→ **Exercise instructions**: Give back every line of the data below exactly.

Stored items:
□ □ □

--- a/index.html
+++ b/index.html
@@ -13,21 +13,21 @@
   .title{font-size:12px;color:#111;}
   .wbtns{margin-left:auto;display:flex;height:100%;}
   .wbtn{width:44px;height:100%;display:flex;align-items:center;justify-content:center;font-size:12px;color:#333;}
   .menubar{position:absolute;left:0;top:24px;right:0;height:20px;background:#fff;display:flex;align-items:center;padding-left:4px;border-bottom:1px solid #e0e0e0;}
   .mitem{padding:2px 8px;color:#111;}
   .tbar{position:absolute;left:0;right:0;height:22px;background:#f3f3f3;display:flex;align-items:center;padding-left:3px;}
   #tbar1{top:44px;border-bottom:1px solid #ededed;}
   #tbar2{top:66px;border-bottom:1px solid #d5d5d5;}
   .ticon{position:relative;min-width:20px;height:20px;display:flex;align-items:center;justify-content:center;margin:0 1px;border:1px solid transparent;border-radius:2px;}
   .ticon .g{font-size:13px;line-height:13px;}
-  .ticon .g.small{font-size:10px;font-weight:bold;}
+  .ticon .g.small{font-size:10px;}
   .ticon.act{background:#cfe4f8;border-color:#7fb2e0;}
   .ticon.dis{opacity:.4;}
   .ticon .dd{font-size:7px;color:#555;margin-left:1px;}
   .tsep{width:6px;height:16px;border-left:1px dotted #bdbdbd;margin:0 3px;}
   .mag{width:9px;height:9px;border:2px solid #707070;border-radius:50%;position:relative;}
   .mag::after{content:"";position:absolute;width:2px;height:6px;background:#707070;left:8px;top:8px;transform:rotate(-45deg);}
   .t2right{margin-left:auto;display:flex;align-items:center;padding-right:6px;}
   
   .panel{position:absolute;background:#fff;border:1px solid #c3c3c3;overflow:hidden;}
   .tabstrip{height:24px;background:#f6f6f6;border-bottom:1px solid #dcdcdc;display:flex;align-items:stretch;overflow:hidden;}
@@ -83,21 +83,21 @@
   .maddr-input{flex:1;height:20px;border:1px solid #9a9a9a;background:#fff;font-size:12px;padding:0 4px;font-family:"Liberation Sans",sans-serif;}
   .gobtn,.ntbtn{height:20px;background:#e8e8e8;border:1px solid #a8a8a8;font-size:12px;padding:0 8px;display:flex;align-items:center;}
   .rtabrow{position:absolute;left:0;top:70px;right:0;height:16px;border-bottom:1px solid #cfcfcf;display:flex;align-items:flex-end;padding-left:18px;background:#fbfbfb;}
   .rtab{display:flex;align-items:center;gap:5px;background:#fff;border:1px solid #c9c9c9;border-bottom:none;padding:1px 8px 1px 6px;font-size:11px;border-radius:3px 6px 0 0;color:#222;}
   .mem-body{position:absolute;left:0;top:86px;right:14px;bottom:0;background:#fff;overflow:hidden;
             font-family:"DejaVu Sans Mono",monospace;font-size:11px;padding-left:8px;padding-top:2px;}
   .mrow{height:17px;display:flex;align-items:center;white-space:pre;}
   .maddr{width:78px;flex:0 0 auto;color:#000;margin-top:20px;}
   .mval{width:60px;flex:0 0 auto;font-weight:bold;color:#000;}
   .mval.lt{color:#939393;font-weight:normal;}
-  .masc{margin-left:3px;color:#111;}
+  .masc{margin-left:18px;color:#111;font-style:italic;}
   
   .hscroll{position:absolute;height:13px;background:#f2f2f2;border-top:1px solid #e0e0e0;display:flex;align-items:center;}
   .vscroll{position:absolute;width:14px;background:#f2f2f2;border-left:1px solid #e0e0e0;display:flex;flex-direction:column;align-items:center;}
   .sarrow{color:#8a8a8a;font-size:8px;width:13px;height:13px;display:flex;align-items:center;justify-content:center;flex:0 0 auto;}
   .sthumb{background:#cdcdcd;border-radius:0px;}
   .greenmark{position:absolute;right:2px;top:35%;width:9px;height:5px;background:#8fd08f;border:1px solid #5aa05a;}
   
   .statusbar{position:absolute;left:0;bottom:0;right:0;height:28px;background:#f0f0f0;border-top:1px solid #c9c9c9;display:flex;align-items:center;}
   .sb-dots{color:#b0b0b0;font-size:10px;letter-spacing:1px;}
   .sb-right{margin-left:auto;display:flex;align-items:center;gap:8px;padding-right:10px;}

□ □ □

→ **Written response**:
--- a/index.html
+++ b/index.html
@@ -13,21 +13,21 @@
   .title{font-size:12px;color:#111;}
   .wbtns{margin-left:auto;display:flex;height:100%;}
   .wbtn{width:44px;height:100%;display:flex;align-items:center;justify-content:center;font-size:12px;color:#333;}
   .menubar{position:absolute;left:0;top:24px;right:0;height:20px;background:#fff;display:flex;align-items:center;padding-left:4px;border-bottom:1px solid #e0e0e0;}
   .mitem{padding:2px 8px;color:#111;}
   .tbar{position:absolute;left:0;right:0;height:22px;background:#f3f3f3;display:flex;align-items:center;padding-left:3px;}
   #tbar1{top:44px;border-bottom:1px solid #ededed;}
   #tbar2{top:66px;border-bottom:1px solid #d5d5d5;}
   .ticon{position:relative;min-width:20px;height:20px;display:flex;align-items:center;justify-content:center;margin:0 1px;border:1px solid transparent;border-radius:2px;}
   .ticon .g{font-size:13px;line-height:13px;}
-  .ticon .g.small{font-size:10px;font-weight:bold;}
+  .ticon .g.small{font-size:10px;}
   .ticon.act{background:#cfe4f8;border-color:#7fb2e0;}
   .ticon.dis{opacity:.4;}
   .ticon .dd{font-size:7px;color:#555;margin-left:1px;}
   .tsep{width:6px;height:16px;border-left:1px dotted #bdbdbd;margin:0 3px;}
   .mag{width:9px;height:9px;border:2px solid #707070;border-radius:50%;position:relative;}
   .mag::after{content:"";position:absolute;width:2px;height:6px;background:#707070;left:8px;top:8px;transform:rotate(-45deg);}
   .t2right{margin-left:auto;display:flex;align-items:center;padding-right:6px;}
   
   .panel{position:absolute;background:#fff;border:1px solid #c3c3c3;overflow:hidden;}
   .tabstrip{height:24px;background:#f6f6f6;border-bottom:1px solid #dcdcdc;display:flex;align-items:stretch;overflow:hidden;}
@@ -83,21 +83,21 @@
   .maddr-input{flex:1;height:20px;border:1px solid #9a9a9a;background:#fff;font-size:12px;padding:0 4px;font-family:"Liberation Sans",sans-serif;}
   .gobtn,.ntbtn{height:20px;background:#e8e8e8;border:1px solid #a8a8a8;font-size:12px;padding:0 8px;display:flex;align-items:center;}
   .rtabrow{position:absolute;left:0;top:70px;right:0;height:16px;border-bottom:1px solid #cfcfcf;display:flex;align-items:flex-end;padding-left:18px;background:#fbfbfb;}
   .rtab{display:flex;align-items:center;gap:5px;background:#fff;border:1px solid #c9c9c9;border-bottom:none;padding:1px 8px 1px 6px;font-size:11px;border-radius:3px 6px 0 0;color:#222;}
   .mem-body{position:absolute;left:0;top:86px;right:14px;bottom:0;background:#fff;overflow:hidden;
             font-family:"DejaVu Sans Mono",monospace;font-size:11px;padding-left:8px;padding-top:2px;}
   .mrow{height:17px;display:flex;align-items:center;white-space:pre;}
   .maddr{width:78px;flex:0 0 auto;color:#000;margin-top:20px;}
   .mval{width:60px;flex:0 0 auto;font-weight:bold;color:#000;}
   .mval.lt{color:#939393;font-weight:normal;}
-  .masc{margin-left:3px;color:#111;}
+  .masc{margin-left:18px;color:#111;font-style:italic;}
   
   .hscroll{position:absolute;height:13px;background:#f2f2f2;border-top:1px solid #e0e0e0;display:flex;align-items:center;}
   .vscroll{position:absolute;width:14px;background:#f2f2f2;border-left:1px solid #e0e0e0;display:flex;flex-direction:column;align-items:center;}
   .sarrow{color:#8a8a8a;font-size:8px;width:13px;height:13px;display:flex;align-items:center;justify-content:center;flex:0 0 auto;}
   .sthumb{background:#cdcdcd;border-radius:0px;}
   .greenmark{position:absolute;right:2px;top:35%;width:9px;height:5px;background:#8fd08f;border:1px solid #5aa05a;}
   
   .statusbar{position:absolute;left:0;bottom:0;right:0;height:28px;background:#f0f0f0;border-top:1px solid #c9c9c9;display:flex;align-items:center;}
   .sb-dots{color:#b0b0b0;font-size:10px;letter-spacing:1px;}
   .sb-right{margin-left:auto;display:flex;align-items:center;gap:8px;padding-right:10px;}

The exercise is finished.